Copy every line from the records below that carries the word "periods".

[[ INFORMATION PROVIDED open ]]

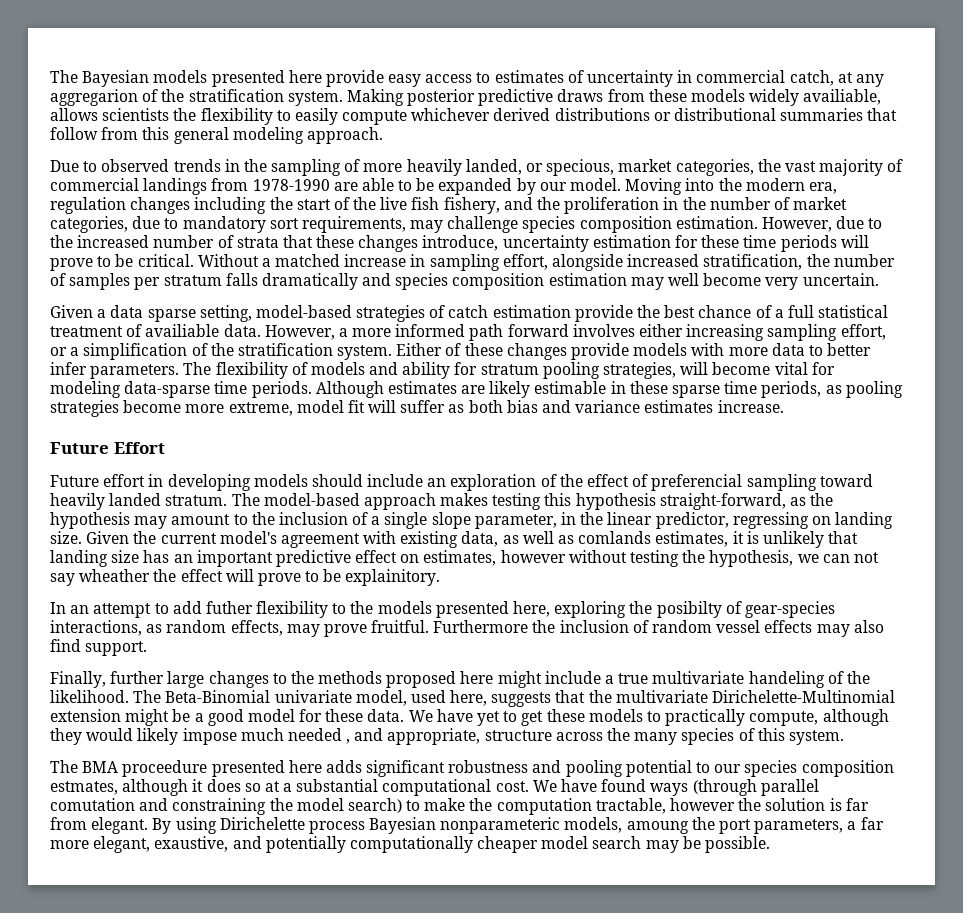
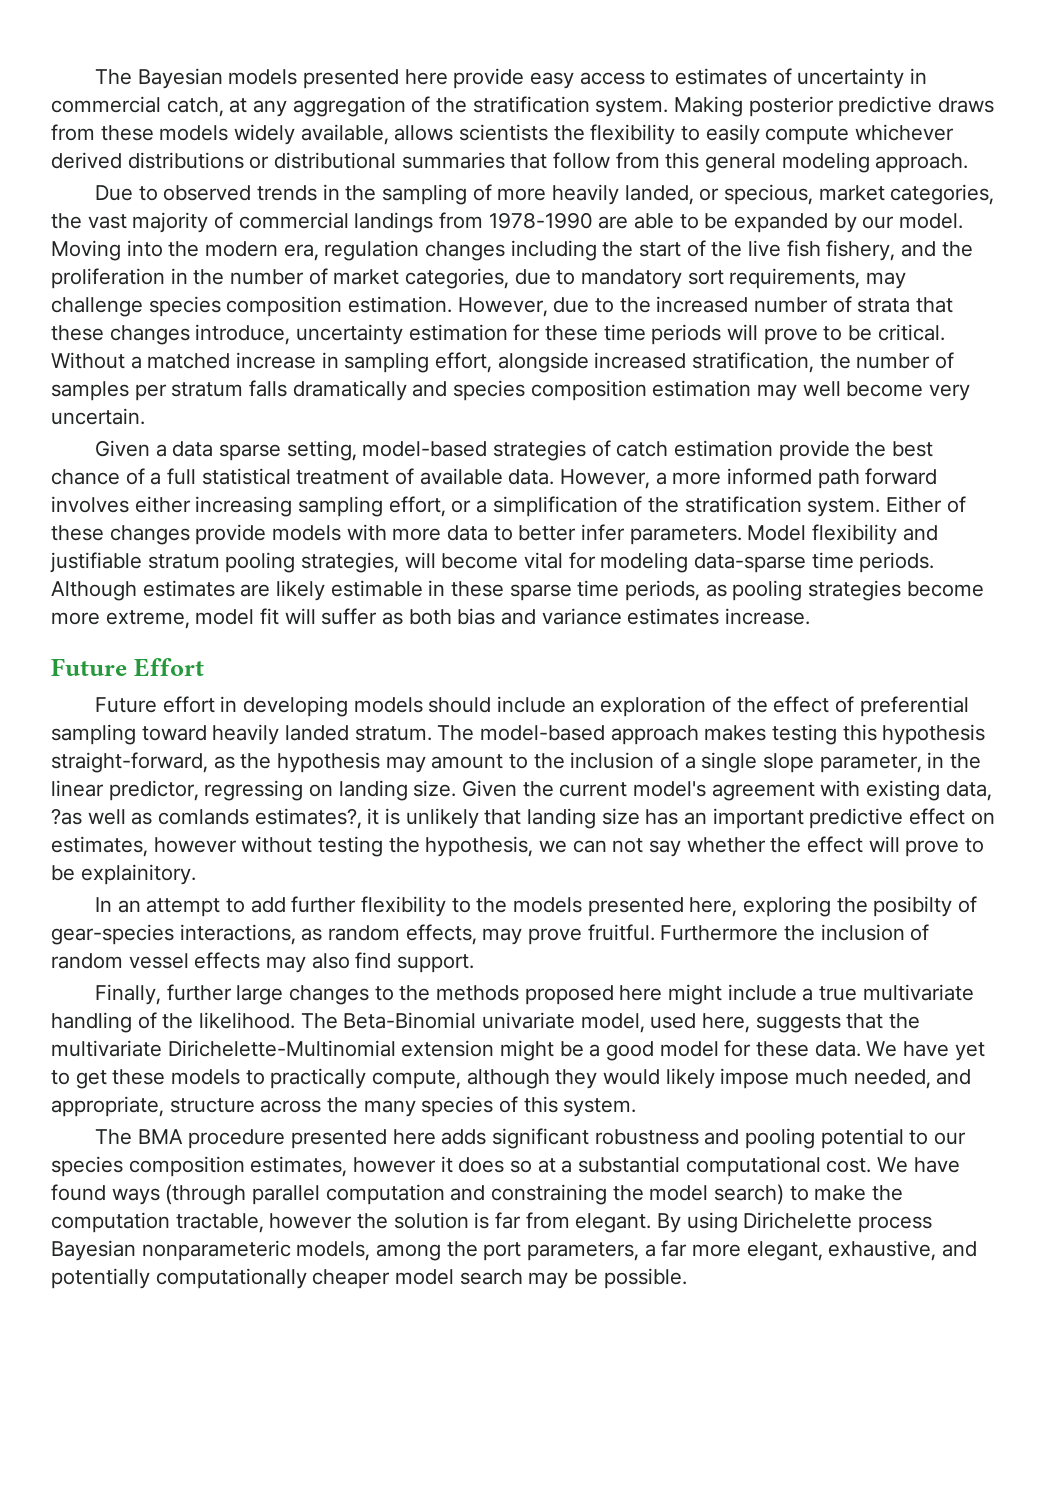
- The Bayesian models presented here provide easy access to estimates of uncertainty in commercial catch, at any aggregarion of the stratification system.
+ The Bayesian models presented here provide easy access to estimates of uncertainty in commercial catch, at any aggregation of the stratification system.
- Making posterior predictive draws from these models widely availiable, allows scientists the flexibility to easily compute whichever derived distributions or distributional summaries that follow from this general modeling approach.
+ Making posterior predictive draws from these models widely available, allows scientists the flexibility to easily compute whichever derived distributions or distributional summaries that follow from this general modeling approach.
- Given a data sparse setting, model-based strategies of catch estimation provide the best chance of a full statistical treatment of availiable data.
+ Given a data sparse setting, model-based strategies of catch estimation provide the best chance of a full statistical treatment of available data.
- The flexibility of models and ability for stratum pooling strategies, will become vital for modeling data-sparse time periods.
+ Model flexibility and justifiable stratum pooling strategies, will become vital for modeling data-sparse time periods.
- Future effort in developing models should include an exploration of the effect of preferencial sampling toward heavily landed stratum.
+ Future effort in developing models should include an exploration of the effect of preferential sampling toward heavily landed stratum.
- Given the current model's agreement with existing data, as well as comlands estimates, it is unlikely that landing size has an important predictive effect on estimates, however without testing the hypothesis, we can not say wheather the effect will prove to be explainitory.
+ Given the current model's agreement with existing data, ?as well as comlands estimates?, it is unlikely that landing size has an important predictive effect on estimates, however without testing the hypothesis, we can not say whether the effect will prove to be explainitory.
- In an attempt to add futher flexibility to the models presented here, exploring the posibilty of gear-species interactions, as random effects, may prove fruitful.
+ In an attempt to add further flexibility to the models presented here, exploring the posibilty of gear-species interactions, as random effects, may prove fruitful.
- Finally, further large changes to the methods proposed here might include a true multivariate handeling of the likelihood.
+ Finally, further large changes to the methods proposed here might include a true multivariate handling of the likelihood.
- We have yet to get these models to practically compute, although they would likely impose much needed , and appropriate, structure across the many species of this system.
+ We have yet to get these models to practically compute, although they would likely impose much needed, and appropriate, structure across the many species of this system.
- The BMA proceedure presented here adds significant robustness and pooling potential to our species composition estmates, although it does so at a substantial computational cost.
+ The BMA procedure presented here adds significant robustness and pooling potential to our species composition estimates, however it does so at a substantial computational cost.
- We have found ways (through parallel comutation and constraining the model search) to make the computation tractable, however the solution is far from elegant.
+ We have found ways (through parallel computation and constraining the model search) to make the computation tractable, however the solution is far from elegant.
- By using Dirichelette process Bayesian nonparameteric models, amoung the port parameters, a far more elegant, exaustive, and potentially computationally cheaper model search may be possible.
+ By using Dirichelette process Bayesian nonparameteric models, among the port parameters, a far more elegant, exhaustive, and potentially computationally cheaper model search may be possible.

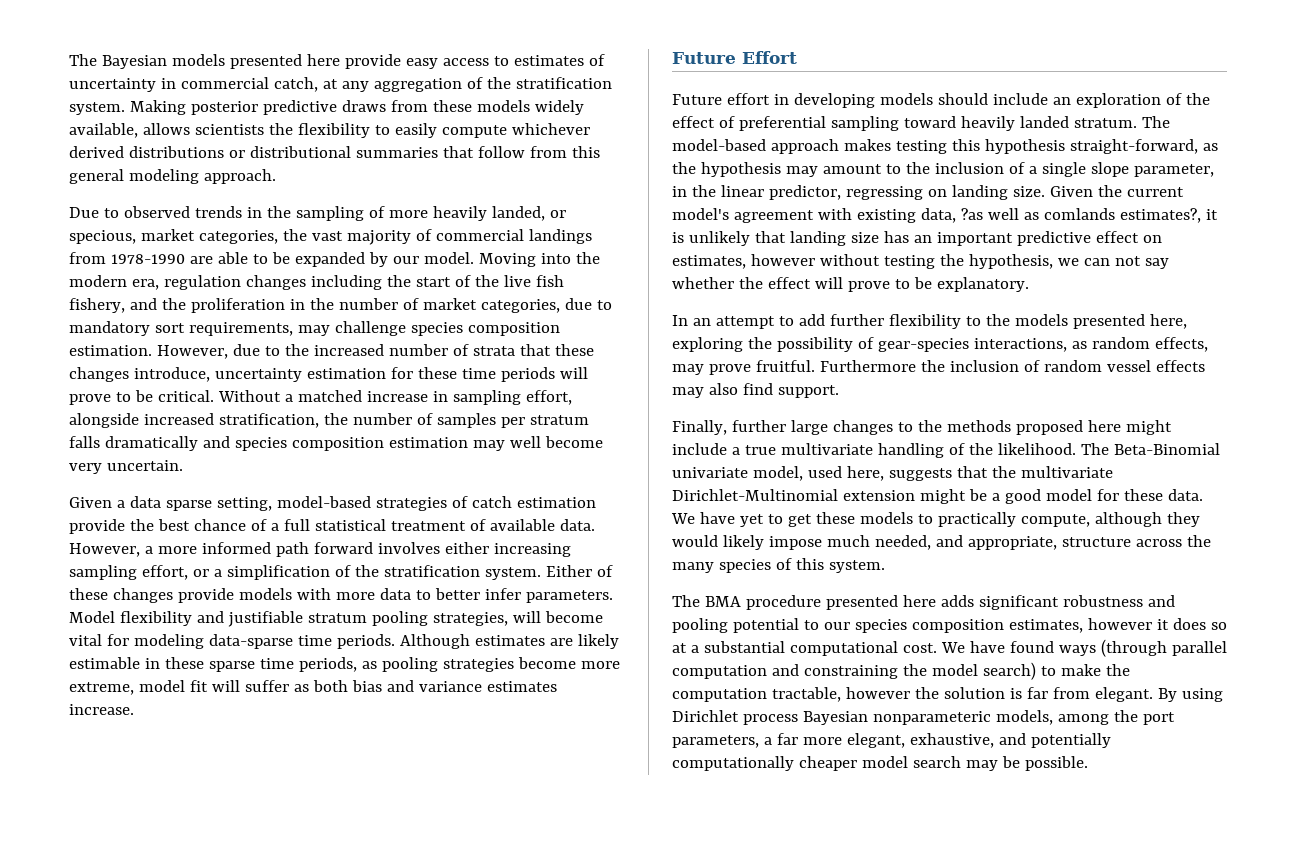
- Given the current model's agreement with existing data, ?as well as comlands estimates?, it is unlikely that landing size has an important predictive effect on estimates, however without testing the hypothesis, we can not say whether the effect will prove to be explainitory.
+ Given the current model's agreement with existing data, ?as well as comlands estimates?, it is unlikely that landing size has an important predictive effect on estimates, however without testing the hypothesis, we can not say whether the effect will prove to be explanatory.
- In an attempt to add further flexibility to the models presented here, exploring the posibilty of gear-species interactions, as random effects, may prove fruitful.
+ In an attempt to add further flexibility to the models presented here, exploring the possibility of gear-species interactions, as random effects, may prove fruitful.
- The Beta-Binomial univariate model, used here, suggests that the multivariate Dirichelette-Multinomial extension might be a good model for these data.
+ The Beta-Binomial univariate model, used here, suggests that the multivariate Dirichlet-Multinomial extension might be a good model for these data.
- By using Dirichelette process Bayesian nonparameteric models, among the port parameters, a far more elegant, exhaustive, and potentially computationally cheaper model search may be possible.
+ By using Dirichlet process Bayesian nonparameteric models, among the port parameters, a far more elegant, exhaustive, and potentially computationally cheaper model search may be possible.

[[ INFORMATION PROVIDED closed ]]

ANSWER FOR THE TASK
- The flexibility of models and ability for stratum pooling strategies, will become vital for modeling data-sparse time periods.
+ Model flexibility and justifiable stratum pooling strategies, will become vital for modeling data-sparse time periods.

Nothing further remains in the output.